Your goal -> Check which lines in the records hold "Kramer" and report how many there are, with no other text.

[Edit difference data]
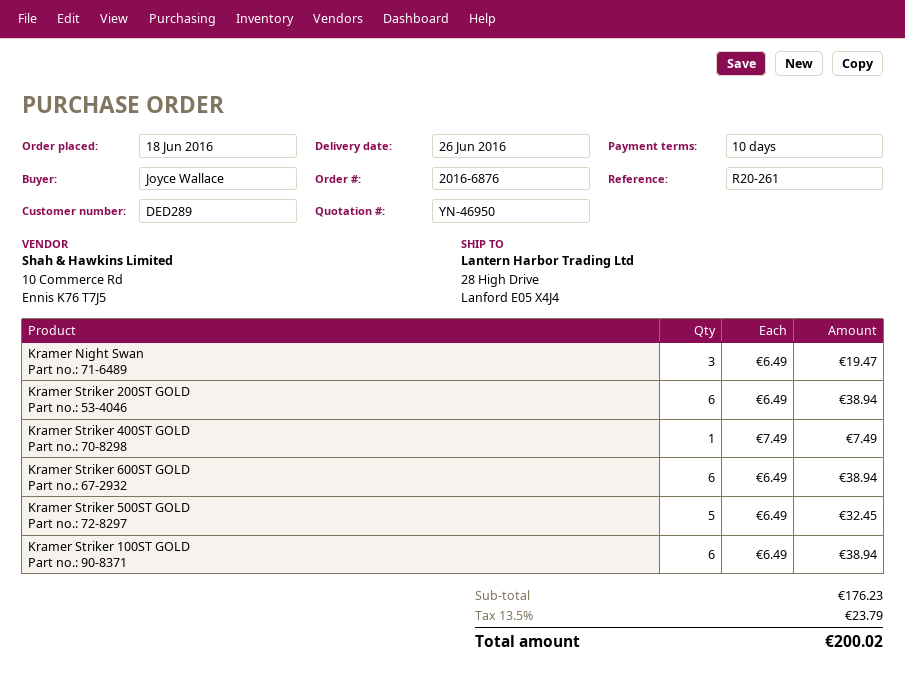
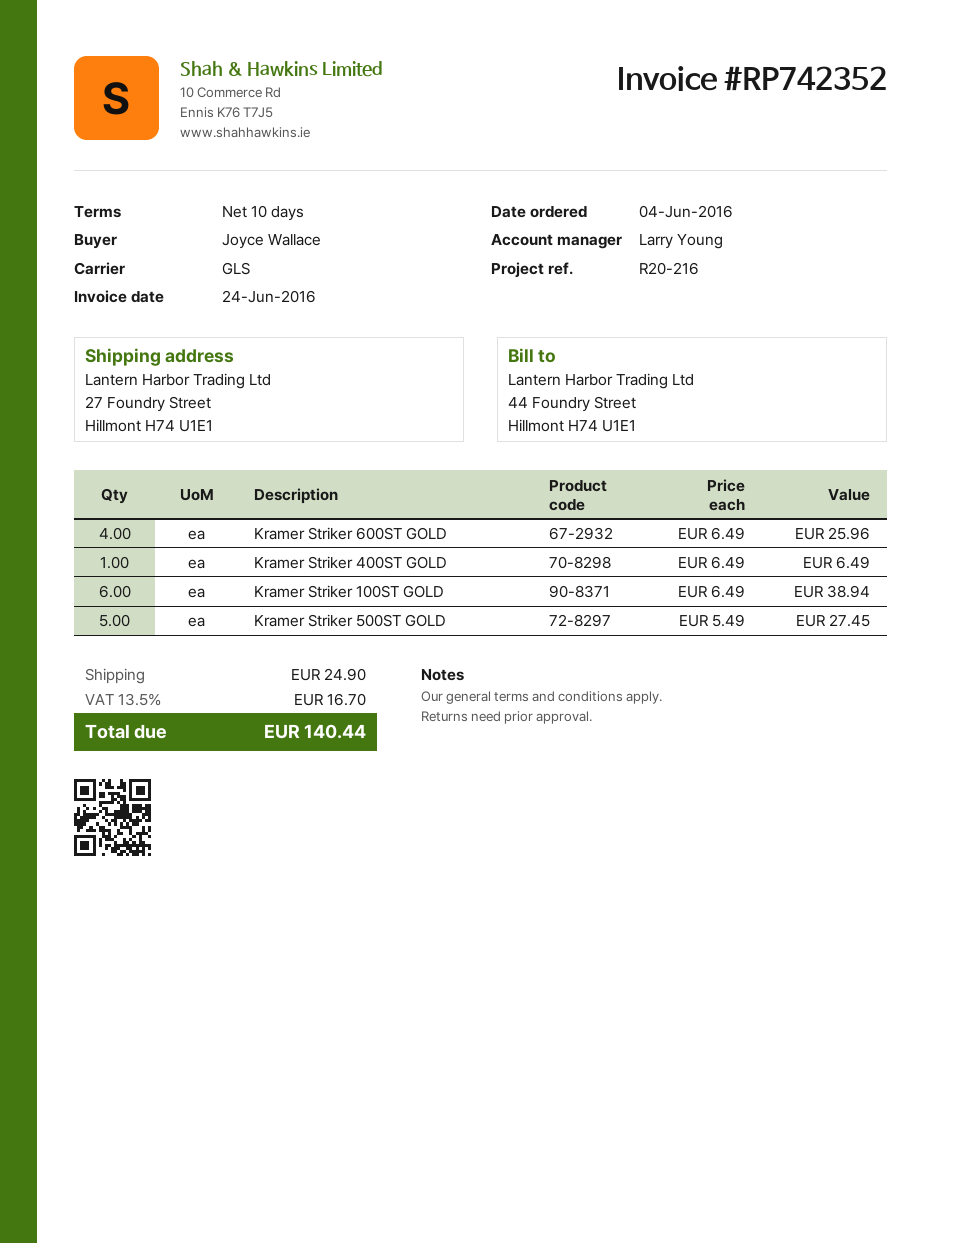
order date: 2016-06-18 -> 2016-06-04
reference: R20-261 -> R20-216
ship to: 28 High Drive, Lanford E05 X4J4 -> 27 Foundry Street, Hillmont H74 U1E1
Kramer Night Swan: 3 x 6.49 = 19.47 -> none
Kramer Striker 200ST GOLD: 6 x 6.49 = 38.94 -> none
Kramer Striker 400ST GOLD: 1 x 7.49 = 7.49 -> 1 x 6.49 = 6.49
Kramer Striker 600ST GOLD: 6 x 6.49 = 38.94 -> 4 x 6.49 = 25.96
Kramer Striker 500ST GOLD: 5 x 6.49 = 32.45 -> 5 x 5.49 = 27.45
shipping: none -> 24.90
tax: 13.5% = 23.79 -> 13.5% = 16.70
total: 200.02 -> 140.44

Output for this task -> 5